Mamun MA, Griffiths MD. Asian J. Psychiatry 2020; 51: e102073.

Affiliation

Psychology Department, Nottingham Trent University, 50 Shakespeare Street, Nottingham, NG1 4FQ, UK.

Copyright

(Copyright © 2020, Elsevier Publishing)

DOI

10.1016/j.ajp.2020.102073

PMID

32278889

PMCID

PMC7139250

Abstract

The novel coronavirus 2019 (COVID-19) pandemic has become a global concern. Healthcare systems in many countries have been pushed to breaking point in an attempt to deal with the pandemic. At present, there is no accurate estimation about how long the COVID-19 situation will persist, the number of individuals worldwide who will be infected, or how long people’s lives will be disrupted (Suicide Awareness Voices of Education, 2020; Zandifar and Badrfam, 2020). Like previous epidemics and pandemics, the unpredictable consequences and uncertainty surrounding public safety, as well as misinformation about COVID-19 (particularly on social media) can often impact individuals’ mental health including depression, anxiety, and traumatic stress (Cheung et al., 2008; Zandifar and Badrfam, 2020).

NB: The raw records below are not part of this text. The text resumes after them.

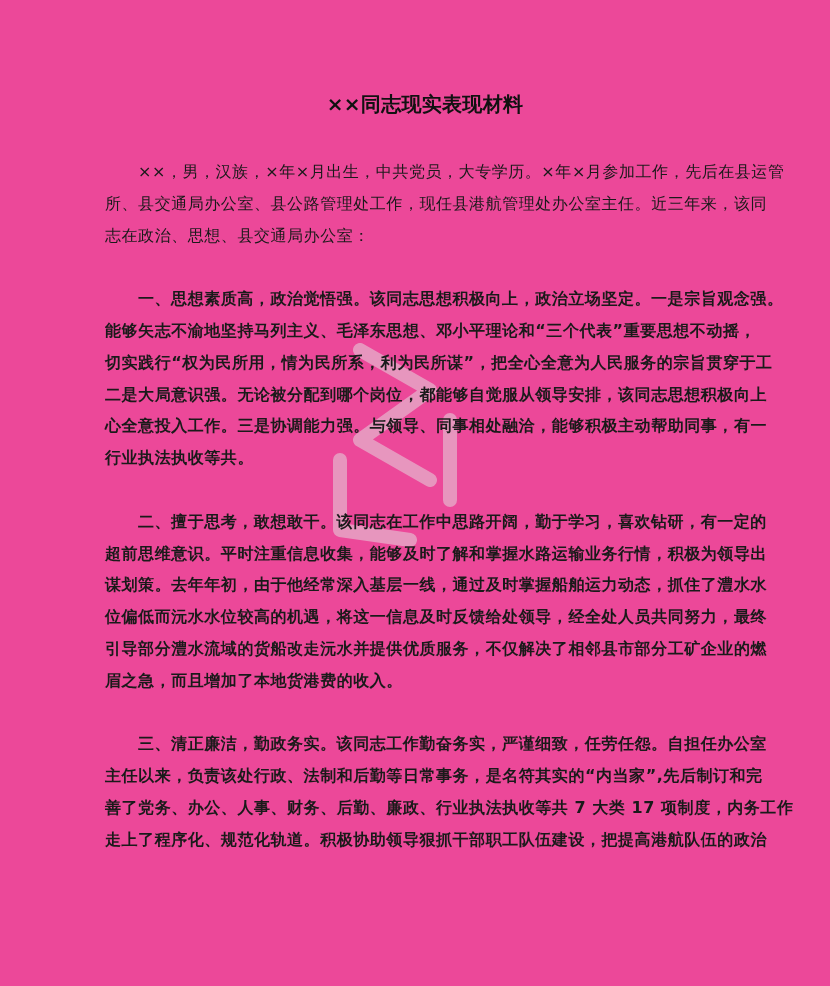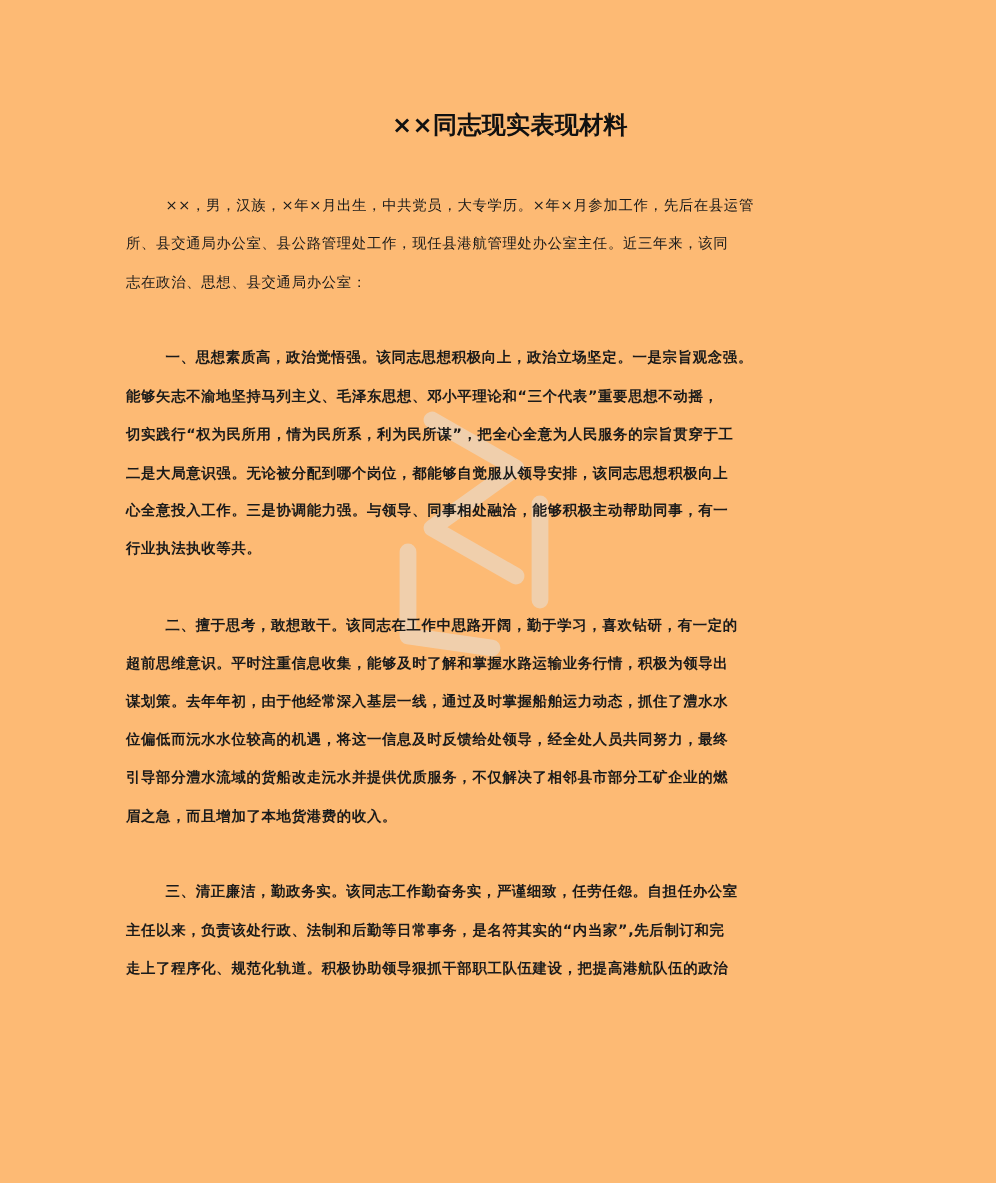"××同志现实表现材料" .page { background: #fdba74 -> #ec4899 }
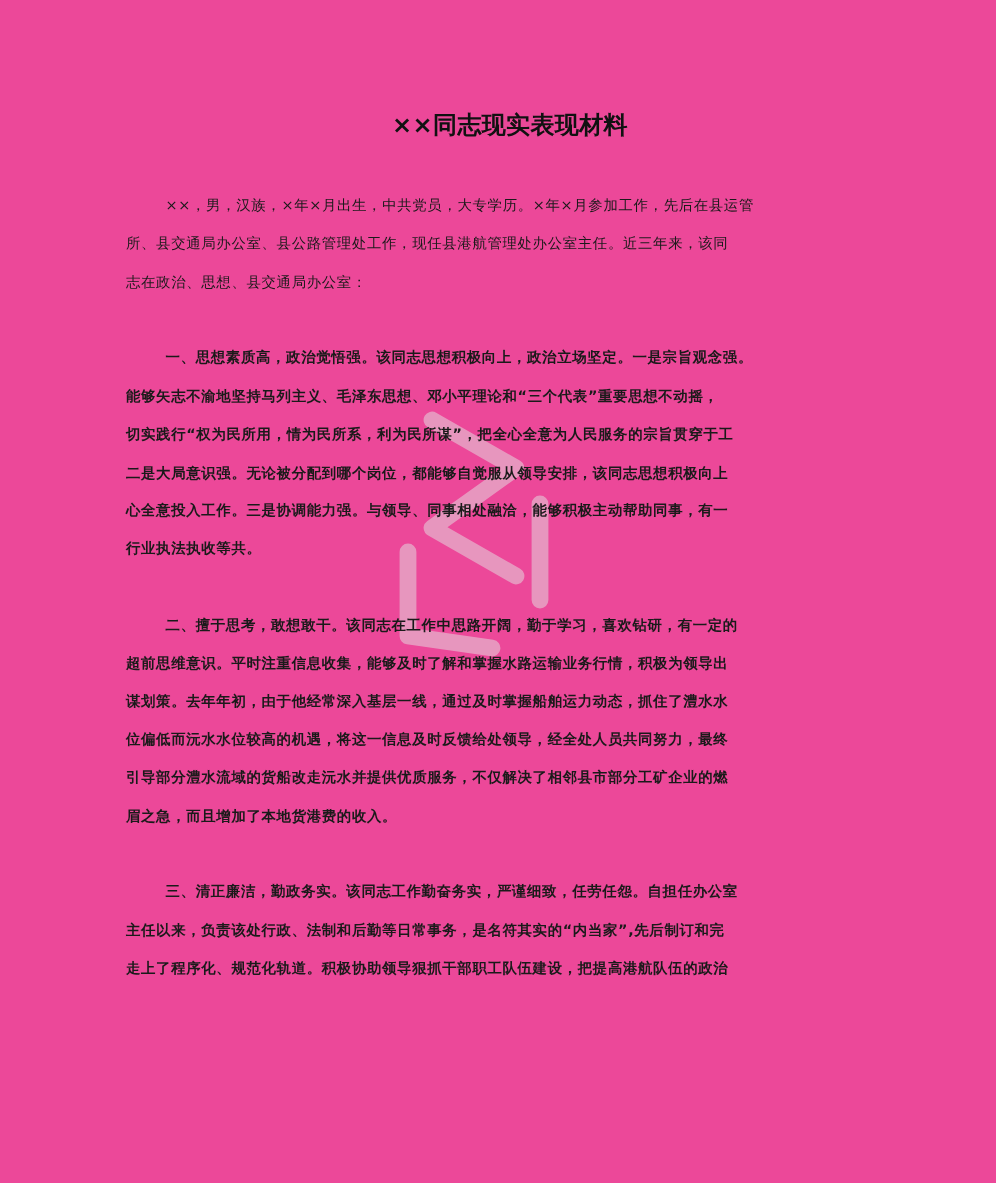"××，男，汉族，×年×月出生，中共党员，大专学历。×年×月参加工作，先后在县运管" .line { font-size: 12px -> 16px }
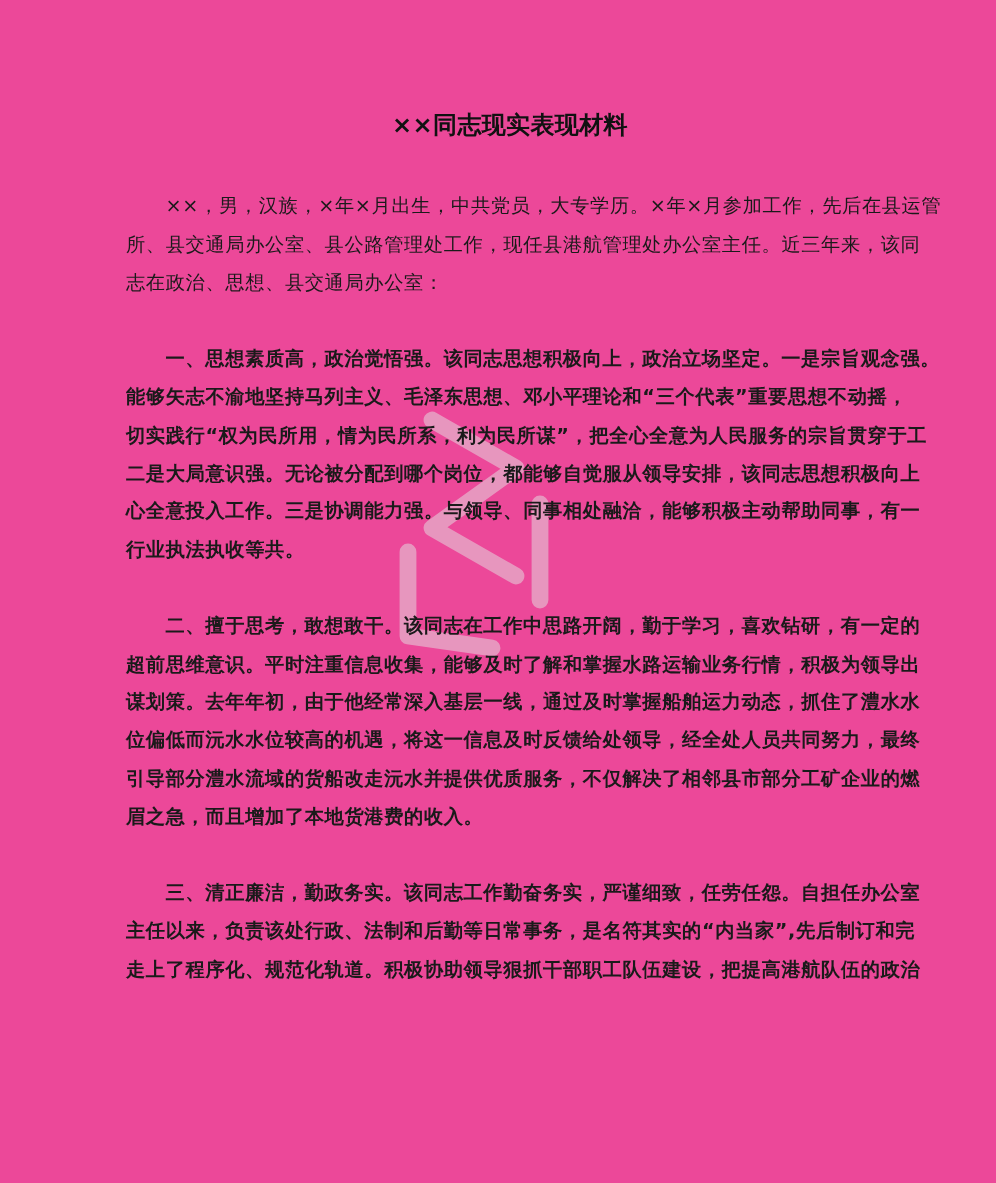"善了党务、办公、人事、财务、后勤、廉政、行业执法执收等共 7 大类 17" span.line { html: none -> <span>善了党务、办公、人事、财务、后勤、廉政、行业执法执收等共 7 大类 17 项制度，内务工作</span> }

Additionally, pandemic-related issues such as social distancing, isolation and quarantine, as well as the social and economic fallout can also trigger psychological mediators such as sadness, worry, fear, anger, annoyance, frustration, guilt, helplessness, loneliness, and nervousness. These are the common features of typical mental health suffering that many individuals will experience during and after the crisis (Ahorsu et al., 2020; Banerjee, 2020; Cheung et al., 2008; Xiang et al., 2020). In extreme cases, such mental health issues can lead to suicidal behaviors (e.g., suicidal ideation, suicide attempts, and actual suicide). It is well stablished that around 90 % of global suicides are due to individuals with mental health conditions such as depression (Mamun and Griffiths, 2020). Similar situations have been reported in previous pandemics. For example, the suicide rate among elderly people increased in Hong Kong both during and after the SARS (Severe Acute Respiratory Syndrome) pandemic in 2003 (Cheung et al., 2008).

On March 25 (2020), after returning from Dhaka, a 36-year-old Bangladeshi man (Zahidul Islam, from the village of Ramchandrapur) committed suicide because he and the people in his village thought he was infected with COVID-19 based on his fever and cold symptoms and his weight loss (Somoy News, 2020). Due to the social avoidance and attitudes by others around him, he committed suicide by hanging himself from a tree in the village near his house. Unfortunately, the autopsy showed that the victim did not have COVID-19 (Somoy News, 2020).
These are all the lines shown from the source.